*User interface change data*:
++++++++

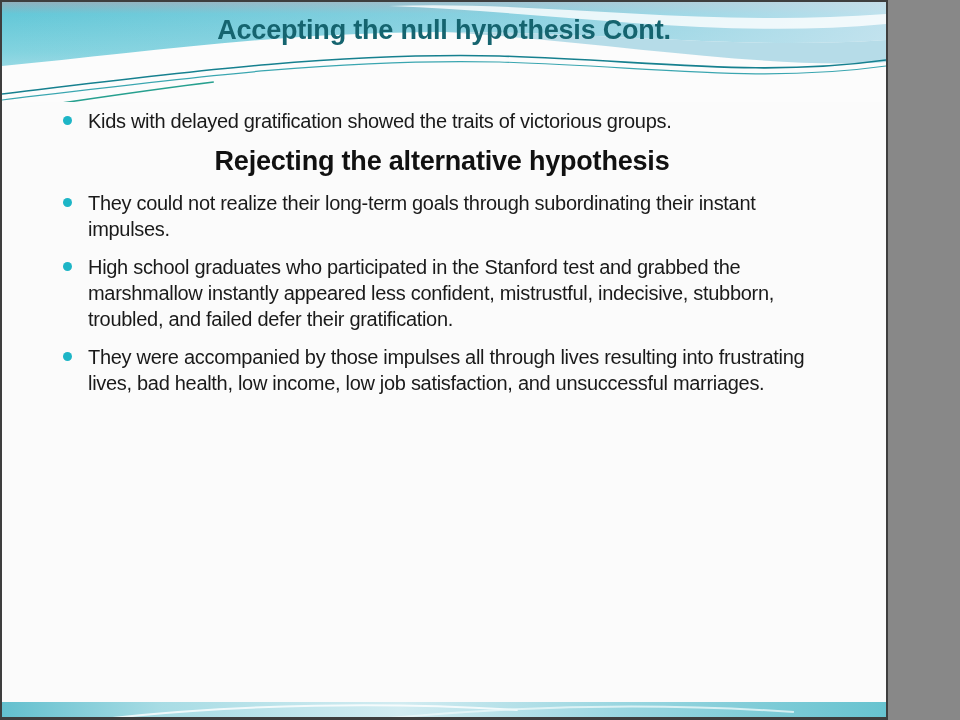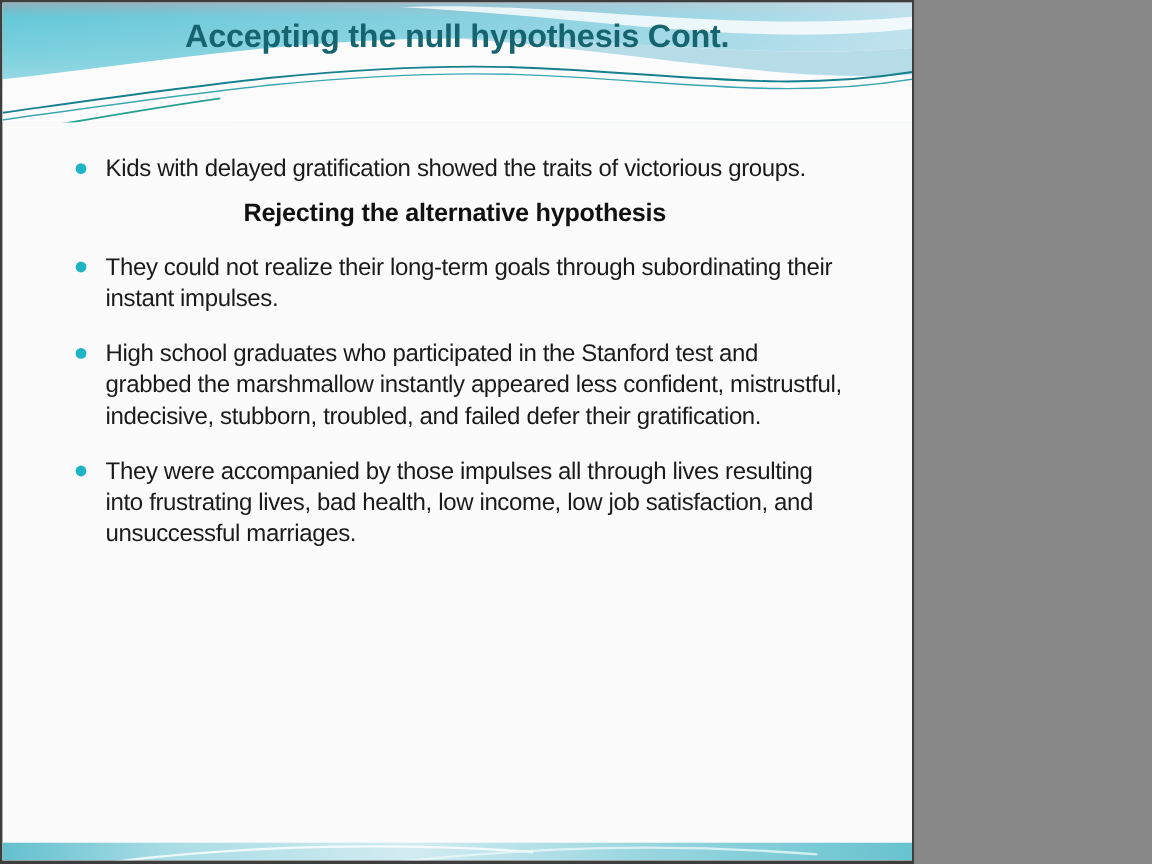--- a/index.html
+++ b/index.html
@@ -5,7 +5,7 @@
   html,body{margin:0;padding:0;background:#888;}
   .slide{
     position:relative;
-    width:762px;height:720px;
+    width:888px;height:720px;
     box-sizing:border-box;
     background:#fbfbfb;
     border:2px solid #3e3e3e;

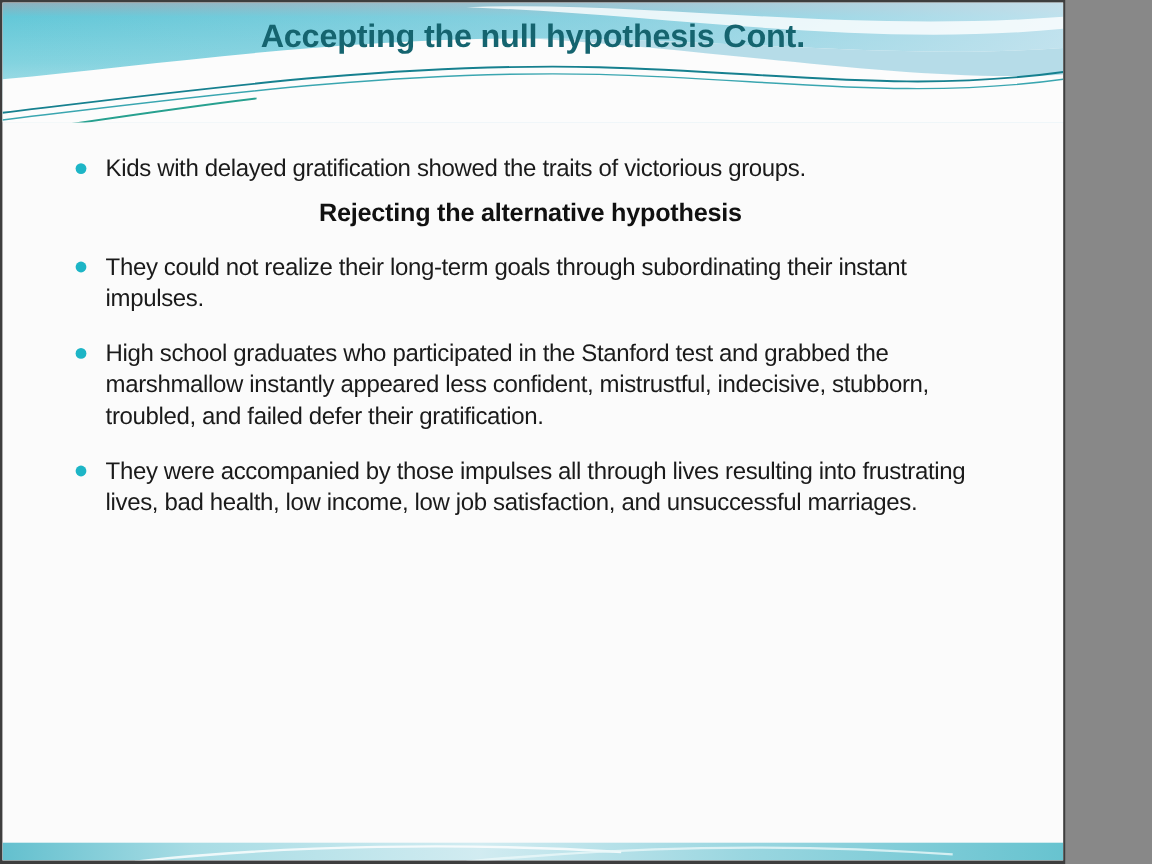--- a/index.html
+++ b/index.html
@@ -25,7 +25,7 @@
   .content{
     position:absolute;top:106px;left:52px;right:56px;
   }
-  .bullet{display:flex;margin-bottom:12px;margin-top:20px;}
+  .bullet{display:flex;margin-bottom:12px;}
   .dot{flex:0 0 34px;}
   .dot::after{
     content:'';display:block;width:9px;height:9px;border-radius:50%;

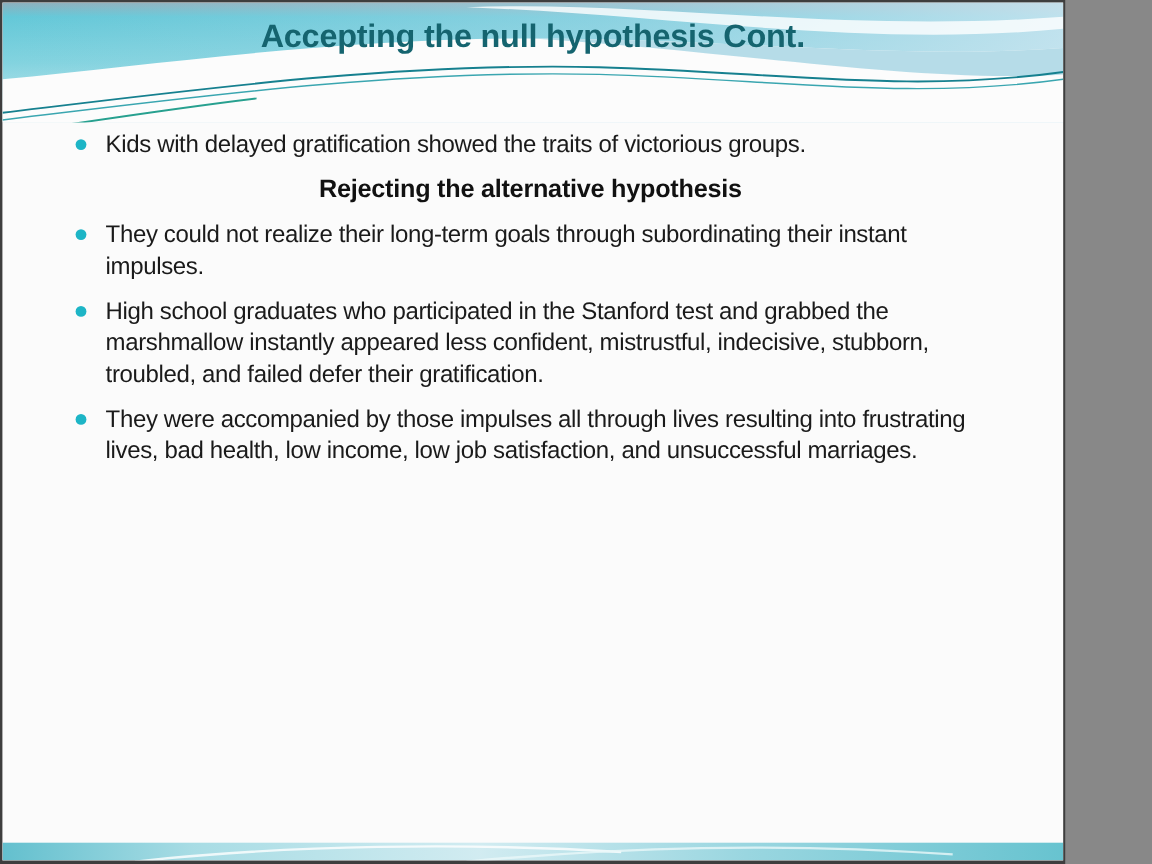--- a/index.html
+++ b/index.html
@@ -36,7 +36,7 @@
     letter-spacing:-0.3px;
   }
   .section-heading{
-    font-size:21px;font-weight:bold;color:#111;
+    font-size:27px;font-weight:bold;color:#111;
     text-align:center;margin:6px 0 13px 0;letter-spacing:-0.2px;
   }
   .bottom-wave{position:absolute;bottom:0;left:0;width:100%;height:15px;}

++++++++

*Directions*: Each line above where the word "bold" occurs should be returned in full.

*Answer to this exercise*:
-    font-size:21px;font-weight:bold;color:#111;
+    font-size:27px;font-weight:bold;color:#111;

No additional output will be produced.